### Problem
Scan the records below and say how many lines include the word "clone", giving no other text.

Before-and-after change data
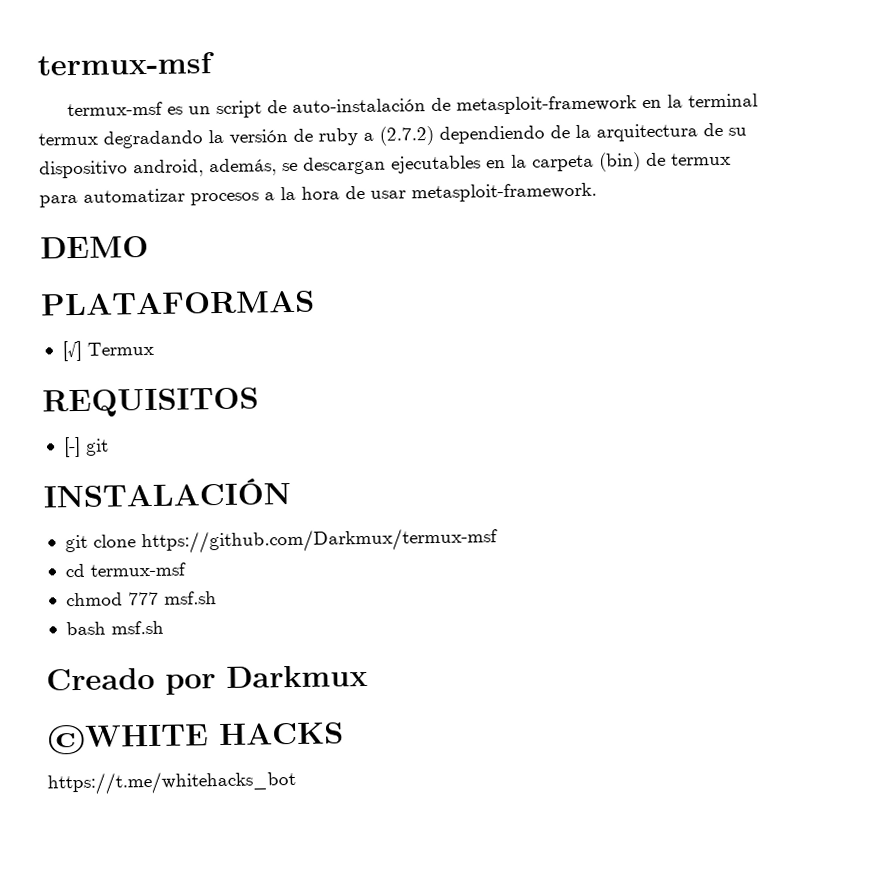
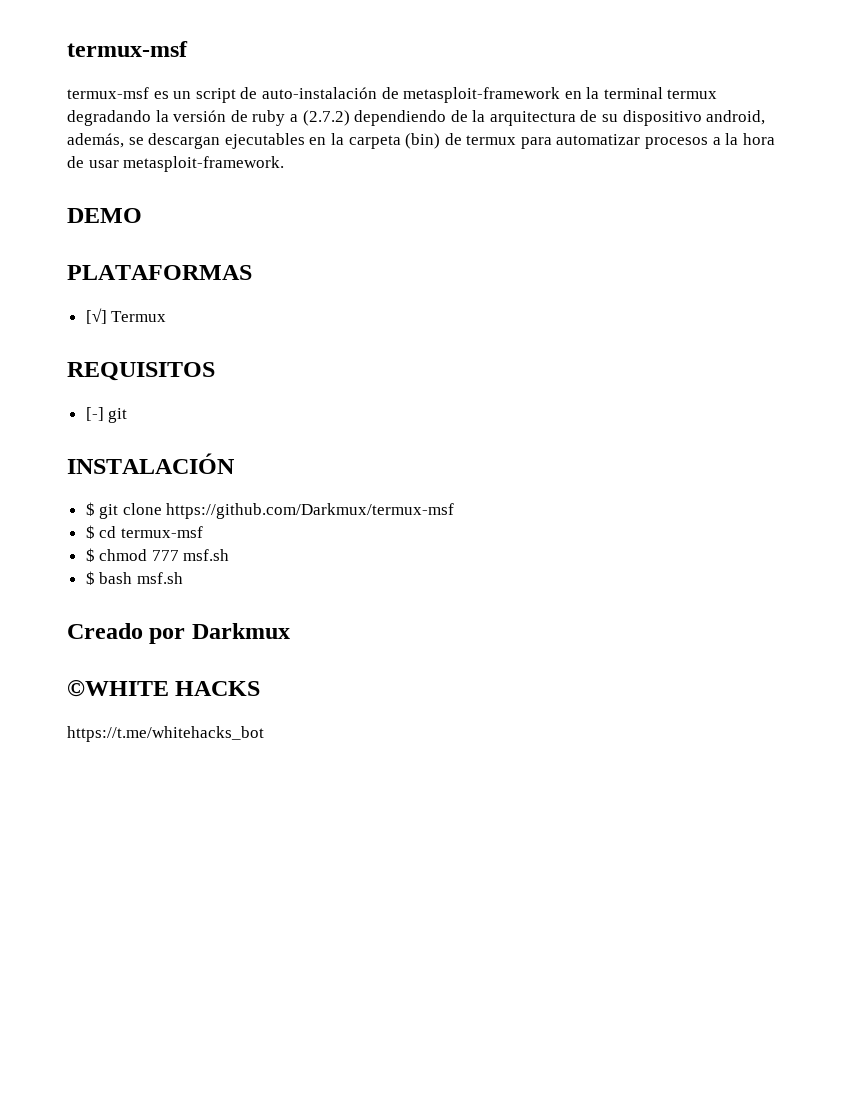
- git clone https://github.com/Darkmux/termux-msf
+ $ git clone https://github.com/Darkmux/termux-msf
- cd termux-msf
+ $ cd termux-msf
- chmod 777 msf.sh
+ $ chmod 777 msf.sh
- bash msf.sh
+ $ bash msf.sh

### Exercise result
2